Обижаева вывели из дома, посадили в сани. Рядом примостились Крайнев и Астафуров. Мохнатая лошадка неторопко потащила сани в сторону городской тюрьмы. Проплывали мимо знакомые дома, попадались навстречу прохожие, светило солнце, поднимаясь все выше в голубеющее в последние дни небо, оглушающе чирикали воробьи, безмерно радуясь, что пережили страшную зиму, и казалось, что новый, только еще наступивший день начал оживлять город, стирая с него предсмертную тоску. В легком скрипе подтаявшего снега под полозьями саней, в воробьиной многоголосице, в солнечном свете, щедро падавшем на землю, даже в запахе, исходившем от свежих конских катухов — во всем чувствовалось наступление не только весны, но и самой жизни.
И казалось нелепым и странным, что именно в такой день раскрылись с противным скрипом высокие железные ворота, впуская на небольшую площадку, огороженную каменной стеной, открывая приземистое неказистое здание, которое смотрело на белый свет маленькими зарешеченными окнами.
Крайнев упруго соскочил с саней и подтолкнул Обижаева, указывая, куда тому идти.

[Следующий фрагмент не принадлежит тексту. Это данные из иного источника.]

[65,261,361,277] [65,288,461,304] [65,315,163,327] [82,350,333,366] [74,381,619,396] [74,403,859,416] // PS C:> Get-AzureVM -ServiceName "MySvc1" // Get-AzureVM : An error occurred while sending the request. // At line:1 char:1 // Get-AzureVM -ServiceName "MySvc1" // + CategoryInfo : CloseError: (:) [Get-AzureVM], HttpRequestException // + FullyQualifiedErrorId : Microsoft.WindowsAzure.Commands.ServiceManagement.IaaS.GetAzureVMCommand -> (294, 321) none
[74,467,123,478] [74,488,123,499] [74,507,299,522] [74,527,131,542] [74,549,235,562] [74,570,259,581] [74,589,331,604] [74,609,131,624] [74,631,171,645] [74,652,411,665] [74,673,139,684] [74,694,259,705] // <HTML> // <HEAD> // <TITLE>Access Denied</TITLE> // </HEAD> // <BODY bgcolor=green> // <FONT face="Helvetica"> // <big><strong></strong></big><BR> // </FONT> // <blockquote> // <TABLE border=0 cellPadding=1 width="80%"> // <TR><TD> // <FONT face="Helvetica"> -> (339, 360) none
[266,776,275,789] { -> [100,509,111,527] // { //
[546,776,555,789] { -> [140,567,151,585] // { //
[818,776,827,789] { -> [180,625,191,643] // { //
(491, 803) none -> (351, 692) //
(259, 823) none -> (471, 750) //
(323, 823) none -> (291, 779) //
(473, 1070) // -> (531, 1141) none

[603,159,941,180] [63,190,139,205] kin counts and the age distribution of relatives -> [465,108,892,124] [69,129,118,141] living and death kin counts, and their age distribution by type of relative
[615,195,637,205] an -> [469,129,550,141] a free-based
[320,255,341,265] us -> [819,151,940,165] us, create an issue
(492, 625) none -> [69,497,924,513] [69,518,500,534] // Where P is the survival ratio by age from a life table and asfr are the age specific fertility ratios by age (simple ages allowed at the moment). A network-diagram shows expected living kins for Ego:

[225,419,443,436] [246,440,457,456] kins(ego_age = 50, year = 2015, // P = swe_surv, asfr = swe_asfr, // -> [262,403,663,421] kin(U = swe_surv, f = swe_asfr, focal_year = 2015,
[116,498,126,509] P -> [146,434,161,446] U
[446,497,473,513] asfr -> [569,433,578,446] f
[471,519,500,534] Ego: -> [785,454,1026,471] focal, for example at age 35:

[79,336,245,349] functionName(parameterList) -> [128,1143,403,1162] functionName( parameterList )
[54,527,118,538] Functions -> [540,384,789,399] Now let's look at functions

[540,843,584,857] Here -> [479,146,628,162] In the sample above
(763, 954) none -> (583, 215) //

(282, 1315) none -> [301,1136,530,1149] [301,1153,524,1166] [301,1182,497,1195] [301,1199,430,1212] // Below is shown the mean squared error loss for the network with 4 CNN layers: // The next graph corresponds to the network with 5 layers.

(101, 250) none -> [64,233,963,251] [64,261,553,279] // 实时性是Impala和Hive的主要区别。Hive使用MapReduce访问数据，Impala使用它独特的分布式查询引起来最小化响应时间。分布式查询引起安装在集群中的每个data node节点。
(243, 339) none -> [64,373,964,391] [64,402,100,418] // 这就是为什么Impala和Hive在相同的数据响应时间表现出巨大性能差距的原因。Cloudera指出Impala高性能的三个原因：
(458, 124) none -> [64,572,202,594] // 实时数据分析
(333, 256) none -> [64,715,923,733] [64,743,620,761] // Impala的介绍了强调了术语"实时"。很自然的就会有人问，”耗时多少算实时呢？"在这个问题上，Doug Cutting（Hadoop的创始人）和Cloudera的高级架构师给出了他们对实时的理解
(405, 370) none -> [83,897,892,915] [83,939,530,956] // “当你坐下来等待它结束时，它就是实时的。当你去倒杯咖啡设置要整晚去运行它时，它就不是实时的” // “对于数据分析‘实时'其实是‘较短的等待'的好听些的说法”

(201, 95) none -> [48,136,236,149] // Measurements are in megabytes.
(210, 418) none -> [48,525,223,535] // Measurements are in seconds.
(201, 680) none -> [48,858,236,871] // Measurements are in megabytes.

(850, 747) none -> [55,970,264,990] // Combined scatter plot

Всю дорогу он молчал, весело поглядывая на доктора, но взгляд его ничего хорошего не обещал. Прошли по узкому коридору, лязгнул железный засов, и Обижаева окатило густым, застоялым запахом грязных человеческих тел, испражнений, пота, — воздух был настолько спрессован, что казался осязаемым, как вонючая тряпка. Еще раз лязгнул за спиной засов.
Обижаев стоял, не зная, куда двинуться, осматривался, выискивая свободное место, а навстречу ему, из угла, выползал, прихрамывая и согнувшись, будто переломленный в пояснице, Филипыч, звал слабым, шуршащим голосом:
— Анатолий Николаич, иди к нам, сюда иди.
В углу, вытянувшись на полушубке, лежала Даниловна, рот ее был раскрыт, мутные глаза незряче смотрели в потолок.
— Вот, лежит, как каменная, — вздохнул Филипыч, — даже словечка не скажет, будто ей ум отшибло. Может, пособишь, Анатолий Николаич; они ведь ее, антихристы, под винтовки поставили, а я… прости старика, Христа ради, я им все рассказал… И про Тонечку, и как в бор ездили, и где гостевали…
Ничего не утаивал Филипыч, честно рассказывая Обижаеву обо всем, что произошло с ним за последние дни. Из опухших глаз сползали одна за другой белесые слезинки и терялись в бороде, помеченной ржавыми пятнами засохшей крови. Разбитый нос торчал на высохшем лице лиловой шишкой. Обижаев невольно отвел взгляд и спрашивать Филипыча ни о чем не стал. Ему и короткого рассказа хватило, чтобы понять причину внезапного налета на больницу, когда оказались там почти одновременно неизвестные люди и чекисты, и причину своего ареста.
— Ничего, дед, не отчаивайся, — успокаивал он Филипыча, — убить они нас не убьют, мы им нужны еще. Посмотрим, может, что и придумаем…
Произнося эти слова, успокаивая ими не только Филипыча, но и самого себя, Обижаев не подозревал, что судьбы их были уже решены — просто и без затей.
Под вечер этого же дня безмерно уморившийся Клин, который не спал двое суток и ничего не ел, кроме ломтя черного хлеба, вползал по лестнице шалагинского дома и цеплялся за деревянные перила, чтобы не упасть — его бросало из стороны в сторону, будто пьяного, которого взашей вытолкали из кабака. Двое других разведчиков, не в силах подняться, пластами лежали на крыльце и смолили одну самокрутку, осторожно, по очереди передавая ее друг другу.
Взобравшись на второй этаж, Клин запнулся на пороге и едва не загремел на пол, но его успели подхватить, усадили на стул, дали напиться. Переведя дыхание, он сам поднялся и вошел к Бородовскому, молча отстранив часового.